I pooed on my skirt at work today(328 Posts)
I am not a poo troll.
I almost never poo at work. Today was an 'upset tummy' day.
I was wearing a rather huge, billowy Maxi skirt and I must have lost track of exactly where it all was while on loo. Nasty.
Had to do damage limitation with looroll in the cubicle, then stealthy washing in handbasin, all the while praying no-one would come in.
I got away with it.
I have a feeling you aren't going to believe me.
A couple of years ago my mum came to stay for Xmas. My new bf was there and some pals and we ended up having an impromptu party with lots to drink. DM wasn't used to huge quantities of booze and as the evening wore on suddenly her face changed and she rapidly left the room. She was in my bathroom for around 2 hours, wouldn't explain herself or let me in, just said she didn't feel well. DH was asking questions as he needed a wee, eventually I managed to persuade her to leave the loo. Cue discovery of what can only be described as a shit storm, which she had drunkenly tried to clean up, smears of poo everywhere! I scrubbed the whole bathroom but the following morning I realised she had hung towels etc on radiator to dry and they were also coated....or rather, DH discovered! To this day, DM still thinks it was hilarious. Coincidentally, she came to stay this Christmas too. Stayed in the guest room with en suite and woke us on Xmas eve saying there was a leak in the kitchen. It transpired the puddle on the floor came from the ceiling directly under the loo in the ensuite which was blocked from DMs 4am poo!!!! The on call plumber had to spend his Xmas eve wearing my marigolds and scooping poo into carrier bags.......
It's not Christmas without DM and her Christmas poo...
This thread has made me laugh so much.
A few yrs ago me and dh went away for our anniversary to a lovely hotel without the kids.
He ate mussels the first night which we have since discovered he's allergic to.
The next day we went for a walk alongside the lake, we were a few miles away from the hotel when he started to look a bit panicky and said he desperately needed a poo. We started marching swiftly back towards the hotel but dh started going faster and faster. Kind of like one of those speed walkers who wiggle their bums. By this point I could barely walk for laughing because he was wiggling away fast and kept looking back with a look of utter panic on his face. Eventually he sped off into the distance and I was left to snort my way back to the hotel.
When I got into the room the orchestra sounds coming out of the bathroom set me off again.
I was rolling about on the bed hooting at every trumpet. Dh could hear me laughing and started laughing too. Made all the funnier because every time he laughed it was followed by a succession of loud parpy farts.
Went for lunch with my mum and her friend when my IBS kicked in. The toilets in the restaurant were rank, so I left my mum to pay and dashed to the car.

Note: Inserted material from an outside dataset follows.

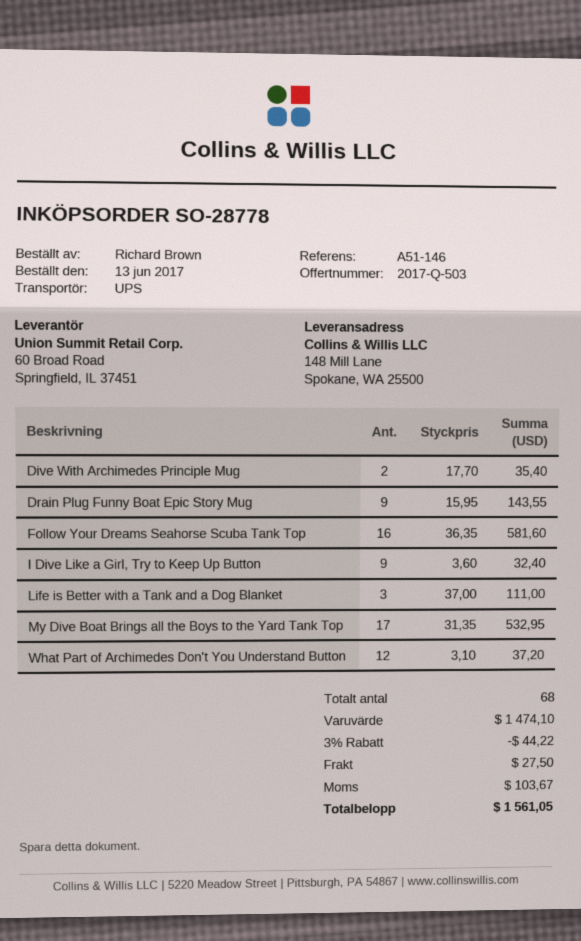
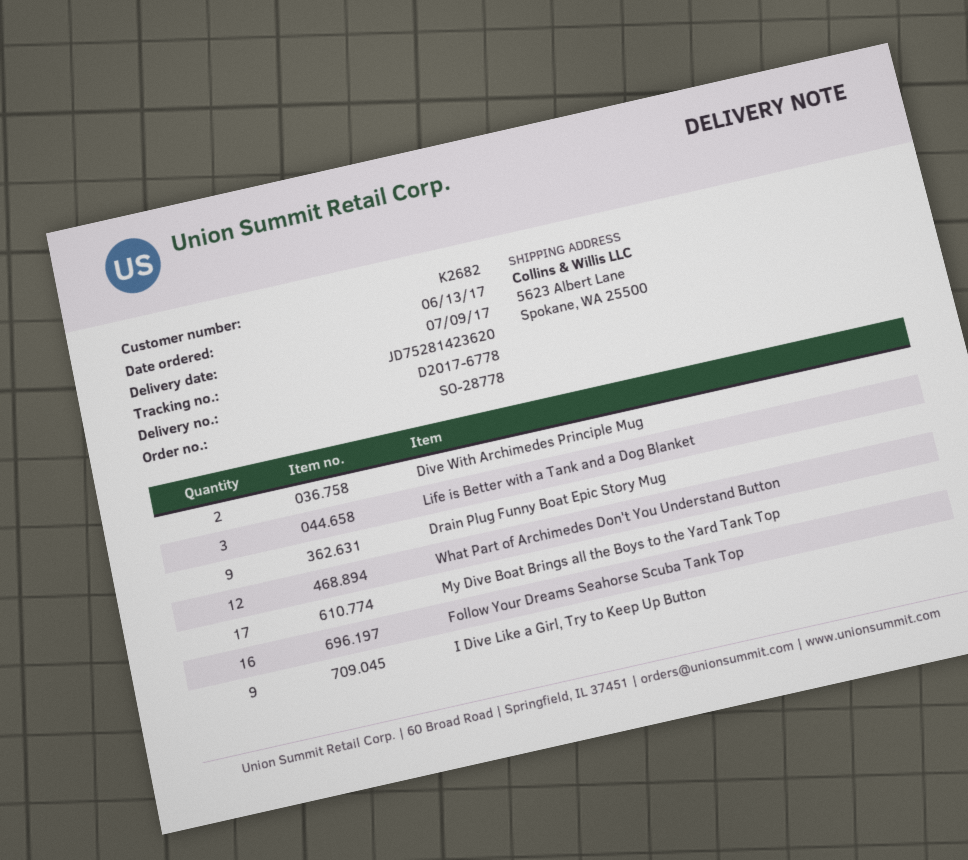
ship to: 148 Mill Lane, Spokane, WA 25500 -> 5623 Albert Lane, Spokane, WA 25500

She waved her friend off and dawdled over to the car, only to be greeted by the horror of me sharting as she got into the drivers seat. Because I was to embarassed to get out of the car at home and have the neighbours see my shit encrusted jeans I made her drive three miles to my office - the office was closed and I had the key.
Every few hundred yards I would fart and shit some more. Poor mum had to drive with her head hanging out of the window. Got to the office with a bin bag wrapped around me and shit running down my leg. Mum started roaring with laughter and not vomit at the same time. I opened up the office and had mum drive home to (discretely) get clean clothes for me. The toilets were a scene of devastation by the time she drove back: shit all over my arse, my back, the walls and the floor.
Luckily, she thought to bring wet wipes, towels and a clean bin bag to sit on for the drive home.